2. Lynch contends the use of hearsay testimony denied him the right to confront the witnesses against him. The lead investigator in this case testified he received a letter from Tyree Williams claiming to have information about the murder. When the investigator interviewed Williams in prison, Williams asserted Corey Jivens told him Lynch claimed to have shot Cummings. When questioned at trial, however, Jivens denied Lynch had admitted the crime to him and denied telling Tyree Williams about it. Tyree Williams was called to testify, but refused to answer any questions put by the prosecutor. The prosecution was then permitted to call as a witness the investigator who interviewed Williams. He testified Tyree Williams told him that Corey Jivens said Lynch had admitted the crime, including such details as jumping out of a moving car and calling someone to pick him up.
The State's rationale for offering the investigator's testimony was that since Jivens denied telling Williams that Lynch admitted the crime, Williams's contrary statement to the investigator would constitute an inconsistent statement of Jivens's and would be substantive evidence of Lynch's guilt.
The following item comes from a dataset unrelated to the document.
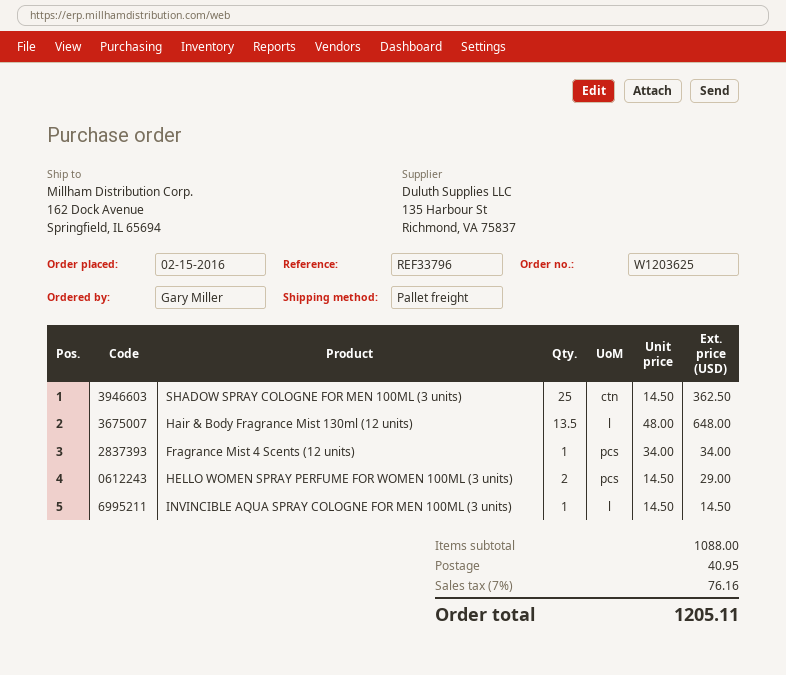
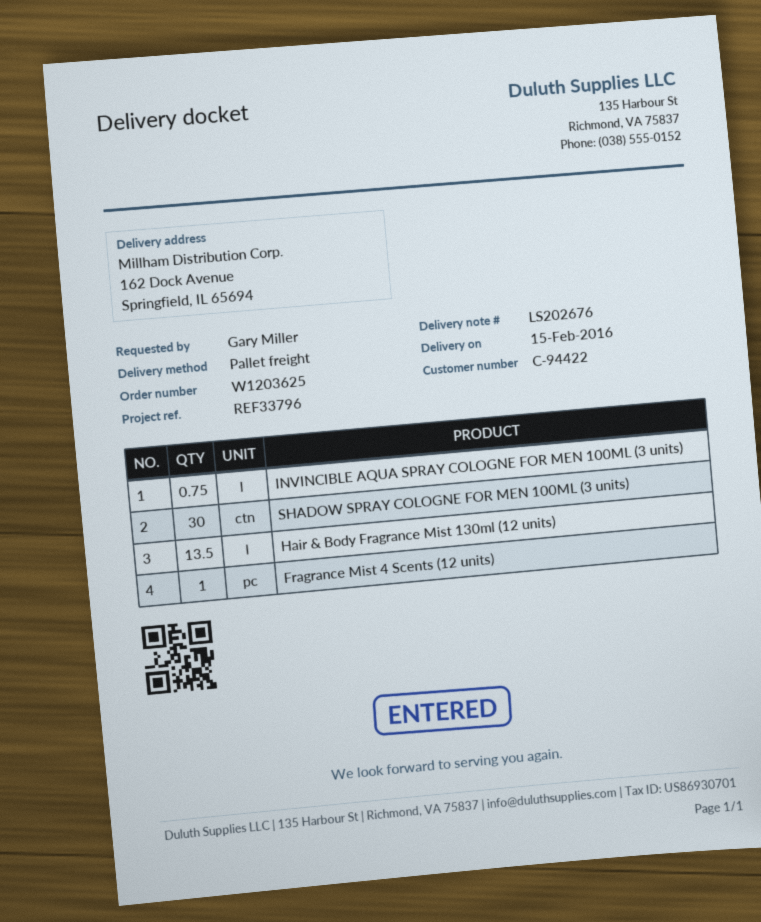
SHADOW SPRAY COLOGNE FOR MEN 100ML (3 units): 25 -> 30
HELLO WOMEN SPRAY PERFUME FOR WOMEN 100ML (3 units): 2 -> none
INVINCIBLE AQUA SPRAY COLOGNE FOR MEN 100ML (3 units): 1 -> 0.75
See Gibbons v. State, 248 Ga. 858, 286 S.E.2d 717 (1982). Pretermitting whether such a multi-layered set of purportedly inconsistent statements could produce substantive evidence under Gibbons, the State's plan failed because Williams did not give any testimony inconsistent with the statement testified to by the officer.2 Because Williams's refusal to answer questions could not have served as the basis for admission of the investigator's testimony (Barksdale v. State, 265 Ga. 9(2)(a), 453 S.E.2d 2 (1995)), that testimony was inadmissible hearsay. Id. However, the error in admitting the testimony is harmless in light of the fact it was merely cumulative of the testimony of witnesses Anderson, Bowman, and Ray Williams. Scott v. State, 243 Ga.App. 383(2), 532 S.E.2d 141 (2000).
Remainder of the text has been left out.